Note
Go to the end to download the full example code.
Example 12: IoT Sensor Forecasting¶
Real-World Case Study: Predictive Maintenance¶
Industrial IoT sensors generate high-frequency data with unique challenges:
High-Frequency Data: Minute-level readings create large datasets - Rolling features must be computed carefully - Computational efficiency matters
Anomalies Corrupt Features: Sensor spikes/failures pollute rolling stats - A single spike can corrupt hours of rolling averages - Anomaly-aware feature engineering is critical
Non-Stationary Patterns: Equipment degradation, seasonal effects - Models trained on normal data fail during degradation - Walk-forward CV captures evolving patterns
This example demonstrates: - Handling high-frequency minute-level sensor data - How anomalies corrupt rolling features (WRONG approach) - Anomaly-aware feature engineering (CORRECT approach) - Evaluation on normal vs anomalous periods
Key Concepts¶
Minute-level time series (~1440 points/day)

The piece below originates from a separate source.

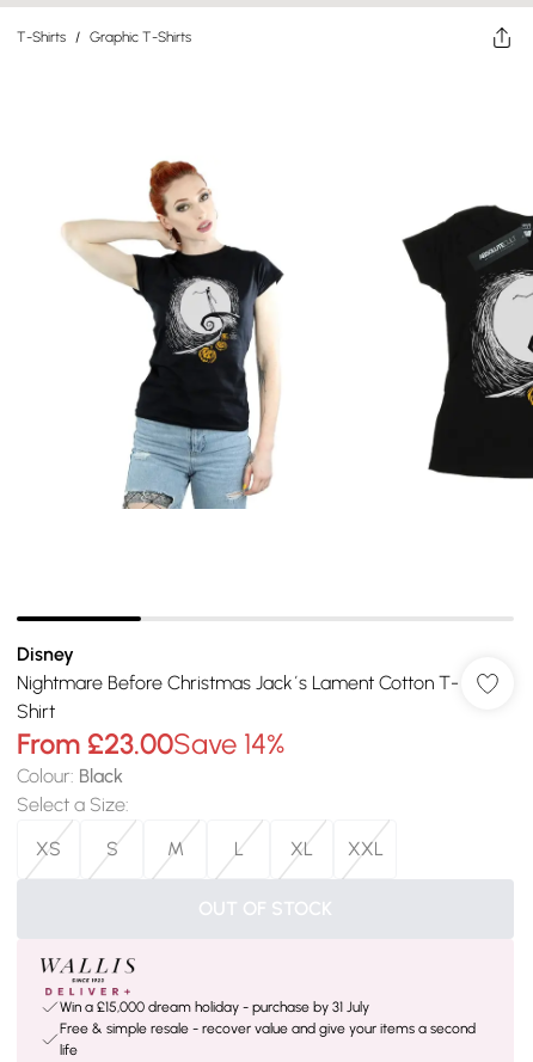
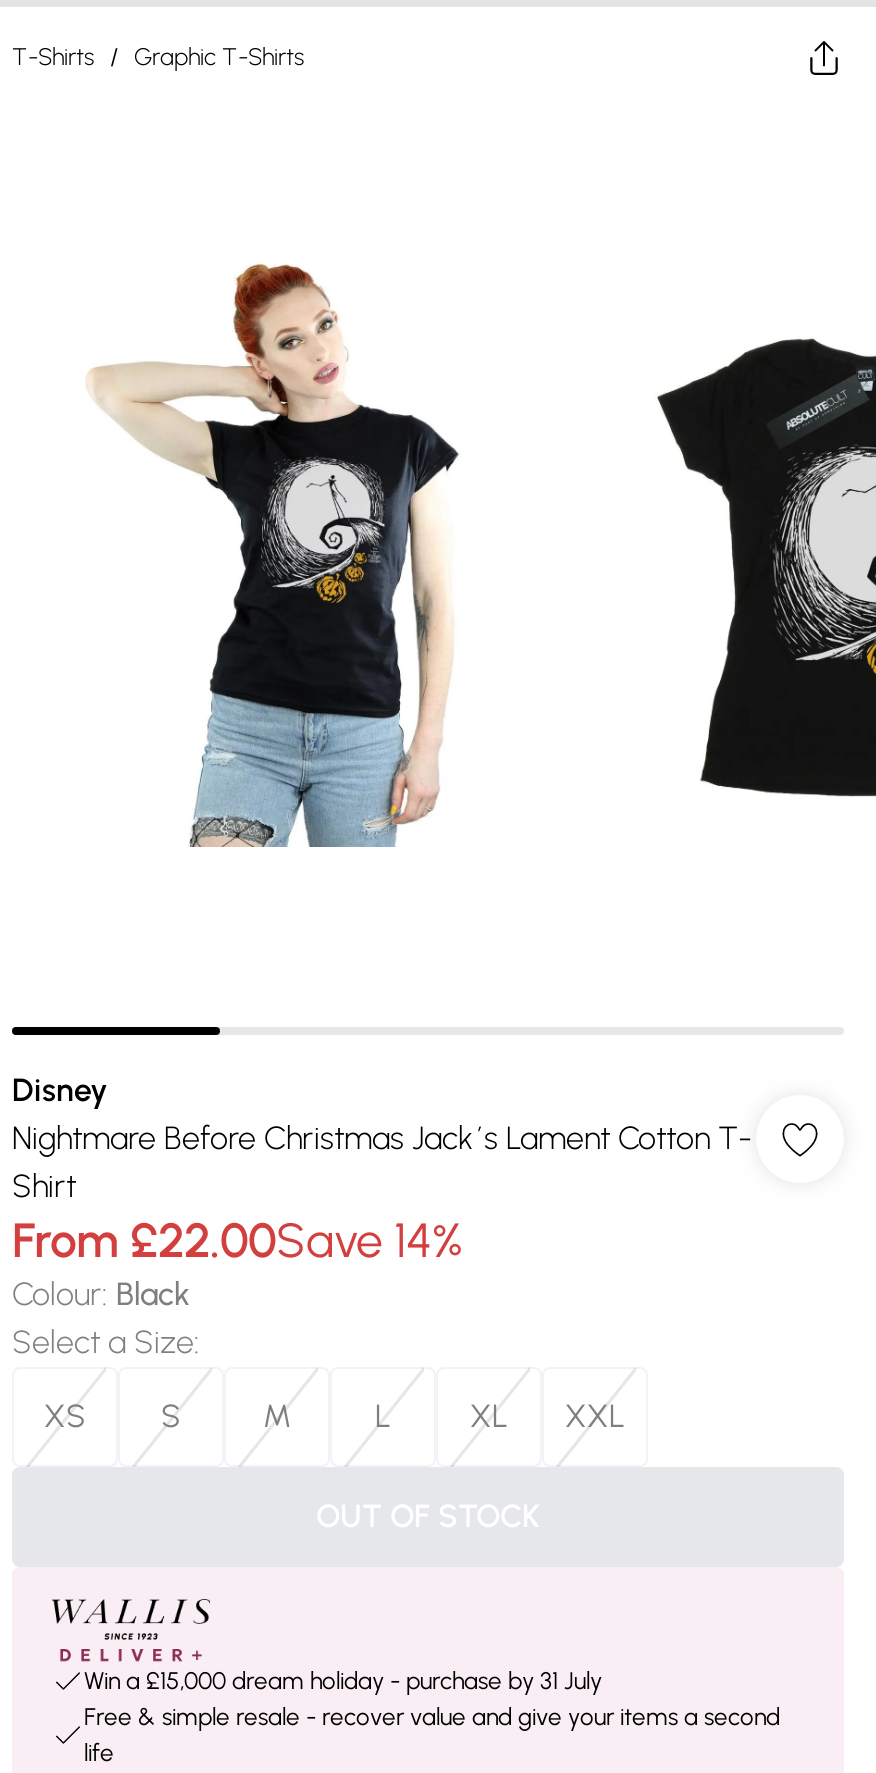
[17,726,284,761] From £23.00Save 14% -> [12,1211,462,1269] From £22.00Save 14%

Point anomalies: sudden spikes (sensor malfunction, interference)
Anomaly masking: exclude anomalies from rolling calculations
Per-regime evaluation: separate metrics for normal vs anomalous
======================================================================
EXAMPLE 12: IOT SENSOR FORECASTING
======================================================================
📊 Generated sensor data: 20,160 readings
Frequency: Minute-level (1,440 readings/day)
Date range: 2024-01-01 00:00:00 to 2024-01-14 23:59:00
Anomalies: 208 (1.0%)
📈 Temperature Statistics:
Normal readings: mean=75.0°F
Anomaly readings: mean=71.3°F
Overall range: 32.9°F to 115.9°F
======================================================================
PART 2: THE PROBLEM — ANOMALIES CORRUPT ROLLING FEATURES
======================================================================
Rolling statistics are fundamental to sensor forecasting:
temp_ma60 = temperature.rolling(60).mean() # Hourly average
temp_std60 = temperature.rolling(60).std() # Hourly volatility
But a SINGLE anomaly can corrupt the entire rolling window:
Normal readings: [75.1, 75.2, 75.0, 74.9, ...]
With anomaly: [75.1, 75.2, 105.0, 74.9, ...] ← Spike!
Rolling mean jumps from ~75 to ~75.5 for the next 60 minutes
Rolling std explodes, making the model think "high volatility"
This is a form of DATA LEAKAGE: the anomaly "leaks" into future features.
======================================================================
PART 3: WRONG APPROACH — INCLUDE ANOMALIES IN ROLLING STATS
======================================================================
❌ WRONG: Rolling stats computed on ALL data (including anomalies)
Features include temp_ma60, temp_std60, temp_ma360
A single spike corrupts rolling mean for 60+ minutes
🔍 Example of corruption around anomaly at 2024-01-01 08:16:00:
temp_ma60 before anomaly: 79.50°F
temp_ma60 after anomaly enters window: 80.08°F
The rolling mean is distorted for the entire 60-minute window!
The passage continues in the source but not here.